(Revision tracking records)
......

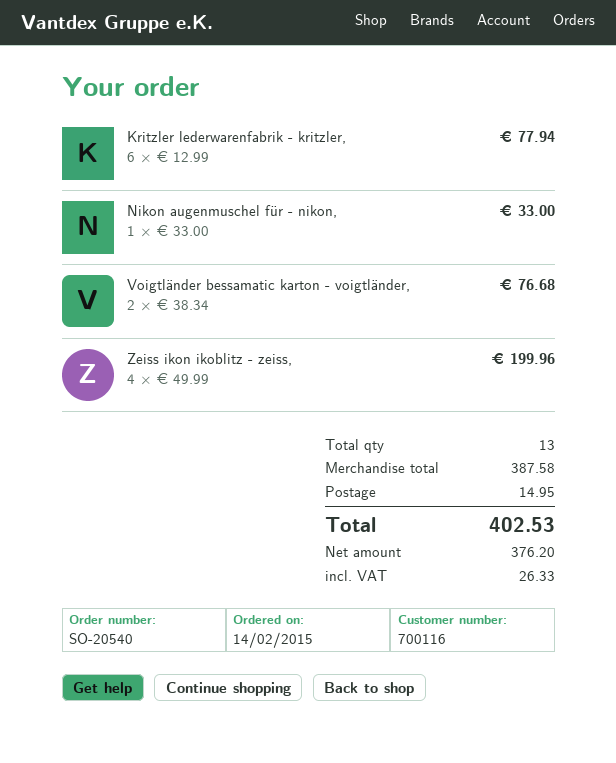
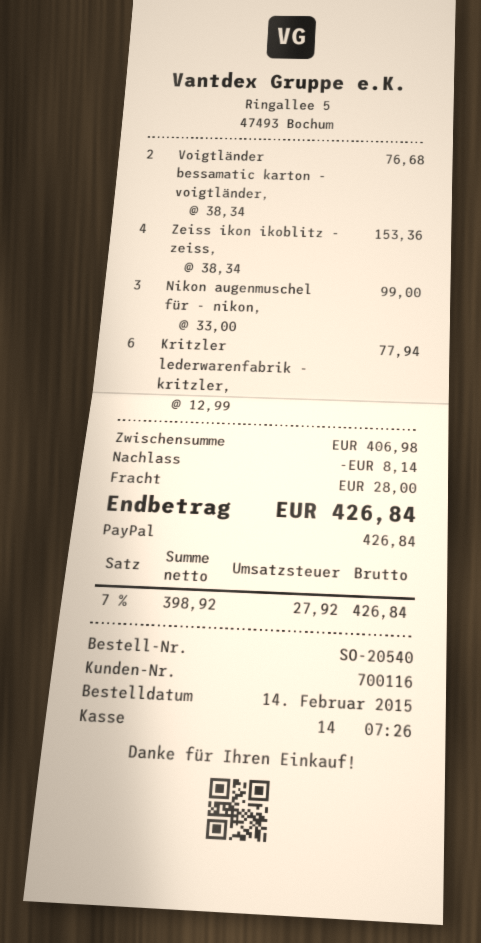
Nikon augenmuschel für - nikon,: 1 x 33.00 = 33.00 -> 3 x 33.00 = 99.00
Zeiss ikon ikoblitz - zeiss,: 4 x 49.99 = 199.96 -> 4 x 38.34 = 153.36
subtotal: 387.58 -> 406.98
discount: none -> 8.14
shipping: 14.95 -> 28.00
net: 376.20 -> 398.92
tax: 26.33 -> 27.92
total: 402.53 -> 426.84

......

**Exercise aim**
Excluding the pictures, restate the records above word for word.

**Exercise result**
Nikon augenmuschel für - nikon,: 1 x 33.00 = 33.00 -> 3 x 33.00 = 99.00
Zeiss ikon ikoblitz - zeiss,: 4 x 49.99 = 199.96 -> 4 x 38.34 = 153.36
subtotal: 387.58 -> 406.98
discount: none -> 8.14
shipping: 14.95 -> 28.00
net: 376.20 -> 398.92
tax: 26.33 -> 27.92
total: 402.53 -> 426.84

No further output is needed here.